Chiudere le linee e mettere a terra aeroplani non è mai stato il metodo per fare affari con le compagnie aeree, ma è quello che si è fatto negli ultimi anni e che si propone per il futuro.
Se i nostri imprenditori non riescono a fare quello che gli altri imprenditori europei riescono a fare allora è meglio vendere a loro. Sempre che chi li sceglie lo permetta. Se l'associazione professionale dei piloti viene riconosciuta da tutti i paesi del mondo ma qui la si vuole cancellare allora è inutile continuare a tirare avanti. Per la mia ALITALIA ho caricato bagagli sotto la pioggia, ho lasciato inaspettatamente moglie e figli da soli per garantire voli improvvisamente scoperti , ho rinunciato a natali in famiglia e vita sociale, ho difeso la mia ALITALIA da chi la derideva per le sue mancanze, ho assunto responsabilità che nessuno poteva impormi, ho fatto cose che i miei colleghi di altre compagnie mai avrebbero accettato.
Meglio stringerla al petto e farla morire che darla in mano a chi non sa neanche con cosa vorrebbe avere a che fare. Non sanno con chi e con che cosa hanno a che fare.

Sondaggio Alitalia
Gent.mi sig.ri/e, con la presente vorrei confermare il mio NO all' attuale piano della CAI.
Andrea Mapelli F/O MD11

No alla CAI
Ribadisco il NO che i miei rappresentanti hanno dato alla CAI. Un simile accordo porta ad un depauperamento della cultura aeronautica italiana e della sicurezza del volo. E" mortificante leggere sui giornali montagne di falsita" atte ad oscurare l"evidenza dei fatti. Noi amiamo il nostro lavoro e amiamo la nostra compagnia.
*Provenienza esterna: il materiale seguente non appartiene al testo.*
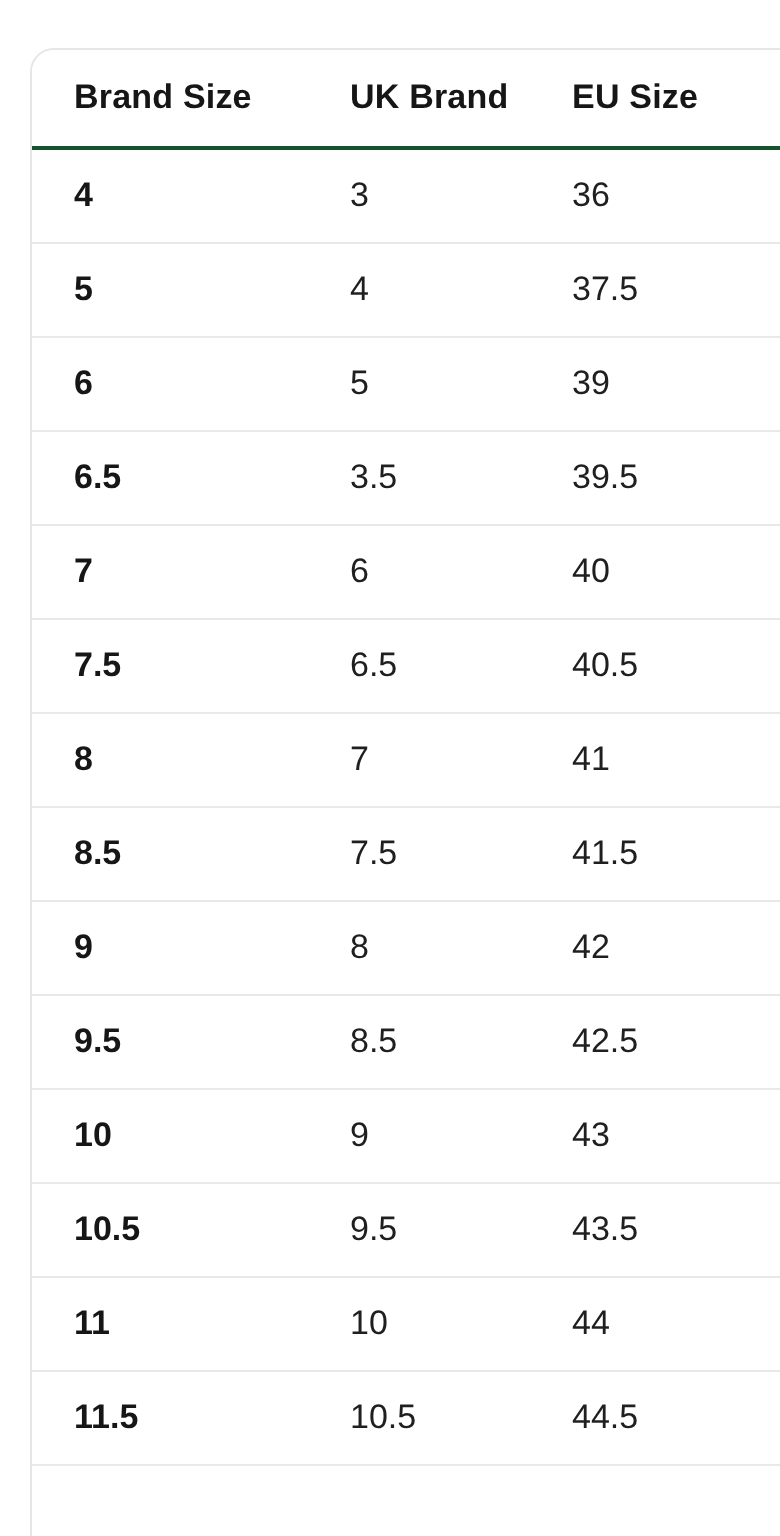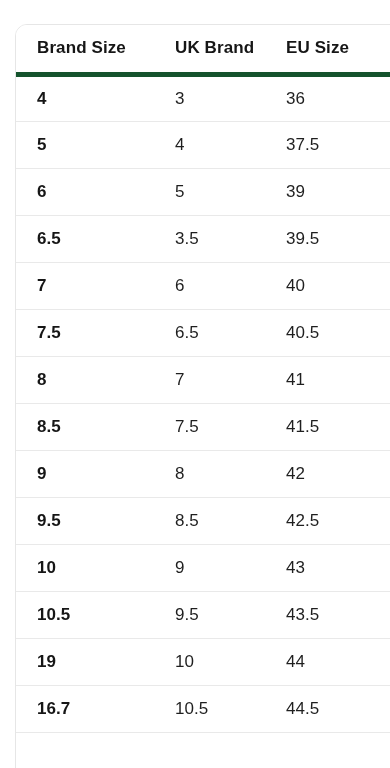"Brand Size" table.size-table thead th { border-bottom: 5px solid #14532d -> 2px solid #14532d }
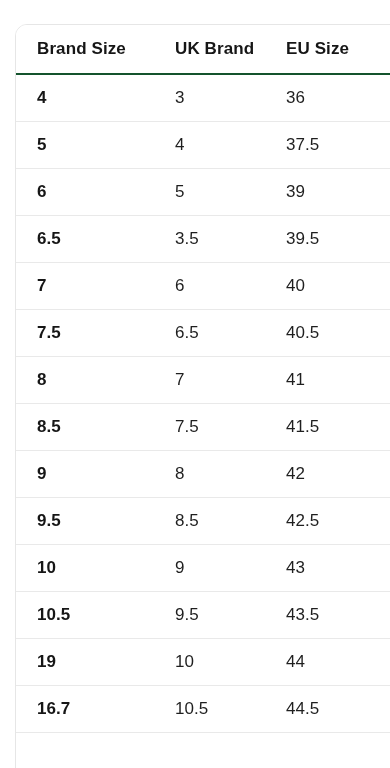"19" td.col-brand { text: 19 -> 11 }
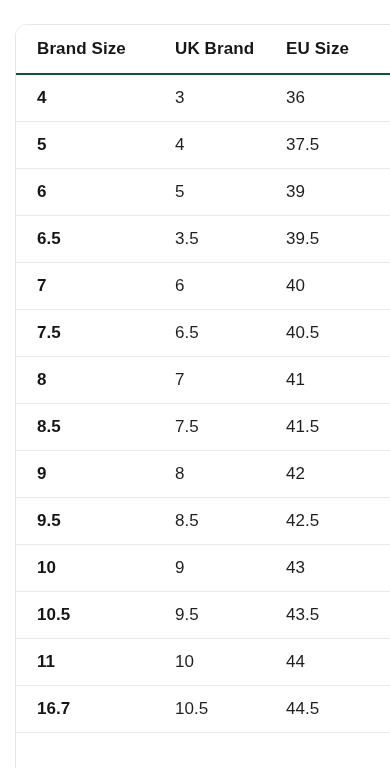"16.7" td.col-brand { text: 16.7 -> 11.5 }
Non vogliamo fare i mercenari per i prossimi anni.
Carcate di evidenziare il valore aggiunto di gente che vuole far sopravvivere BENE la propria azienda MA non a tutti i costi. E lasciate perdere i privilegi. Basta che facciate un qualsiasi turno con me che ve ne ricrederete.
Saluti Francesco Dittadi / pilota AZ

23 settembre
Le parole non sempre volano
In queste ultime settimane per i più, ma in questi ultimi anni per chi ne è dentro, si è portata avanti l'agonia di un colosso che tanto tempo fa faceva battere forte il cuore "di gioia" ai dipendenti, turisti italiani che uscivano dall'Italia, turisti stranieri che venivano in Italia, emigranti che ci tornavano, investitori italiani che hanno guadagnato all'estero, tutta gente che ha viaggiato anche grazie alla compagnia di bandiera, non lo dimentichiamo mai. Poi il cuore di molti ha cominciato a tremare per la paura che si cancellassero delle rotte, che si cedessero delle parti fondamentali dell'azienda, come il catering o i servizi a terra, hanno cominciato a tremare gli investitori che ci hanno rimesso, gli azionisti tra cui anche noi dipendenti che ci hanno perso l'intero stock option di 65 milioni di lire, potrei andare avanti ancora. Adesso il cuore sembra si stia per fermare. Qualcuno ha pure per la prima volta messo in dubbio l'unico vanto che benchè dissestati finanziariamente ci apparteneva ancora, la sicurezza. Finito da tempo l'amore incondizionato per una compagnia che ha dato tanto a tutti e poi, come il più classico degli amori quando finisce, lo ha pure tolto, ora si sta cercando di distruggere anche l'ultimo bel ricordo di una compagnia che una volta, tanto tempo fa, era veramente gloriosa. L'ultimo motivo per cui qualche pazzo ancora poteva aver voglia di volare con AZ, la sicurezza appunto, viene messa in dubbio da gente che in fondo è pagata solo per far alzare in aria un "pezzo di ferro" con delle persone dentro, riportarle a terra e possibilmente in orario, tutto qui. Quindi una domanda: cosa si aspetta a farlo scadere questo ultimatum? La vogliamo mettere a terra la flotta che ormai vola senza passeggeri prima che succeda il vero disastro, non certo aereo perché siamo gente seria a parte le uscite fuori luogo di persone senza senno, ma economico? Le nostre liquidazioni, ultima chance per andare avanti almeno per un po' per chi campa di stipendio, le andiamo a chiedere a Berti o alla CGIL?
Non sarebbe serio chiudere i rubinetti a questo punto senza altri inutili strascichi e almeno una volta nella nostra recente storia, con dignità? O forse anche questo è chiedere troppo?
Firmato: Massimo, uno dei tanti impiegati AZ del personale di terra che ci ha creduto e che ha sempre lavorato, MAI iscritto a nessun sindacato. Un morto di fame, per dirla come la direbbe un comandante, ma ricco di dignità e di senso della misura. Anche se purtroppo non si possono vendere.

  CONTINUA ...»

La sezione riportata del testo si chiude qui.